Monkey and sled - conservation of energy problem

[physicsstudent06]

d = unknown

u = 0.20

 

[physicsstudent06]

i still don't know how to find the normal force, or the force due to friction

 

[Doc Al]

To find the normal force, realize that it must exactly balance the component of the weight that is perpendicular to the incline. (The weight and normal force are the only two forces on the monkey/sled that have components perpendicular to the incline.)

 

[physicsstudent06]

weight force = 196 N

 

[physicsstudent06]

so is the normal force equal to the weight force?

 

[Doc Al]

so is the normal force equal to the weight force?

No. Re-read my previous post. (Pay attention to the word "component".)

Try this: A 1kg book lays on a horizontal table. What's the normal force? In this case, the normal force does equal the weight.

But what if the table is tilted? What happens to the normal force then?

 

[physicsstudent06]

ok, so the normal force would be 1 kg for that book.

in our scenario, normal force would equal weight times sin theta?

 

[physicsstudent06]

or weight plus sin theta

 

[physicsstudent06]

i don't know, I'm frustrated

 

[physicsstudent06]

is the normal force mass x gravity x sin (theta)?

 

[physicsstudent06]

sin(theta) would be the height over the hypotenuse. the hypotenuse is d, but we don't know the height

 

[physicsstudent06]

gotta go, but thanks for your help so far

 

[Doc Al]

is the normal force mass x gravity x sin (theta)?

Here's another hint. The parallel & perpendicular (to the incline) components of the weight are:
W_\parallel = -mg \sin \theta
W_\perp = - mg \cos \theta

 

[Hootenanny]

Firstly let my clarify my comment which seems to be causing som confusion;

Careful, the normal force always act perpendicular to the surface. Gravity in this case is not acting perpendicular to the surface.

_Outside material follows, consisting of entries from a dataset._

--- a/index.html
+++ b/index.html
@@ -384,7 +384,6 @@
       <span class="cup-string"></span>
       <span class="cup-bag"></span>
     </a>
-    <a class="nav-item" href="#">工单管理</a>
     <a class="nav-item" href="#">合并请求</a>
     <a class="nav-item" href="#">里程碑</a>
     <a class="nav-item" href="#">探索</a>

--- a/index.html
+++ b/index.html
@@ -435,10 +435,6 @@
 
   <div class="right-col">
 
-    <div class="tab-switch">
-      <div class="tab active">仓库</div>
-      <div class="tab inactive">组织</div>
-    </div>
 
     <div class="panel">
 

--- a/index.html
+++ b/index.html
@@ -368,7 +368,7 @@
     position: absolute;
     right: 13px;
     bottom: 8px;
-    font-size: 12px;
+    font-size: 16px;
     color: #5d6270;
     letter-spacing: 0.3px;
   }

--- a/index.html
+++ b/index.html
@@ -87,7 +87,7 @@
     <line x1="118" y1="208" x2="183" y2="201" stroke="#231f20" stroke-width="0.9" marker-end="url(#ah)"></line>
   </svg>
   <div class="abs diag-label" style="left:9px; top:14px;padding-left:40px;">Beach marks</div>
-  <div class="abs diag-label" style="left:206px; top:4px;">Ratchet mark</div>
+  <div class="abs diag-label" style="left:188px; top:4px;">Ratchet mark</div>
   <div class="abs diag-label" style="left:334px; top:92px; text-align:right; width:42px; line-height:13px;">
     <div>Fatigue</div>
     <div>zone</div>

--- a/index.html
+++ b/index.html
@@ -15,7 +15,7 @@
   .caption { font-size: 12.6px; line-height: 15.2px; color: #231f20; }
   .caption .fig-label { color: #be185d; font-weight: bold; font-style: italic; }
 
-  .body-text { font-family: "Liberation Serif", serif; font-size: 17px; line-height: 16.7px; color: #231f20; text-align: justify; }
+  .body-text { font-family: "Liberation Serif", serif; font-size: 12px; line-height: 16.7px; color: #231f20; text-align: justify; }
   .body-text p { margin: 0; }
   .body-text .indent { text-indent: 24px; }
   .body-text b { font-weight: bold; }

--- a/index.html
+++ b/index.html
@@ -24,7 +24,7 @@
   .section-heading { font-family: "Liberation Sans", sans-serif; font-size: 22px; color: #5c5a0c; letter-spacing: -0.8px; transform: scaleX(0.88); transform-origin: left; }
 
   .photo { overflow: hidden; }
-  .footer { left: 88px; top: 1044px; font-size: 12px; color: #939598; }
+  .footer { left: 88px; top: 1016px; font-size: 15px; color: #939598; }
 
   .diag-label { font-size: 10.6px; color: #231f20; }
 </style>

I said, that gravity is not acting perpendicular to the plane, I never said that it is not acting at all! As Doc Al said, there will be a component(part) of gravity which is acting parallel to the plain and one which is acting perpendicular to the plane, you must take into account these forces. As Doc Al and I have said, I think that it would be useful to draw a diagram. Now, I have found a diagram that illustrates the compoents pretty well (I haven't got time to draw one myself). Note that the vin the image is not a force, it is simply illustrating the direction of the velocity.
http://img149.imageshack.us/img149/6381/inclinedplane8xd.jpg
Taken from the PIRA website

So let us now take stock. There are X components of forces acting;
(1)Friction - parallel to and down the inclined plane.
(2)Normal Reaction force - perpendicular to the plane.

And we have two components of gravity; parallel (W_\parallel) and perpendicular (W_\perp), the equations for which Doc Al has supplied above. Now the component of weight acting parallel to the plane is acting downwards, in the opposite direction of the velocity and the same direction as the frictional force. The component of weight acting perpendicular to the surface is acting in the opposite direction to the normal reaction force (N in the above diagram). Now, as I said in a previous post, as the block is only accelerating in the plane parallel to the incline, this implies that the sum forces perpendicular to the plane must be zero. This implies that N = W_\perp. Do you follow? Can you go from here?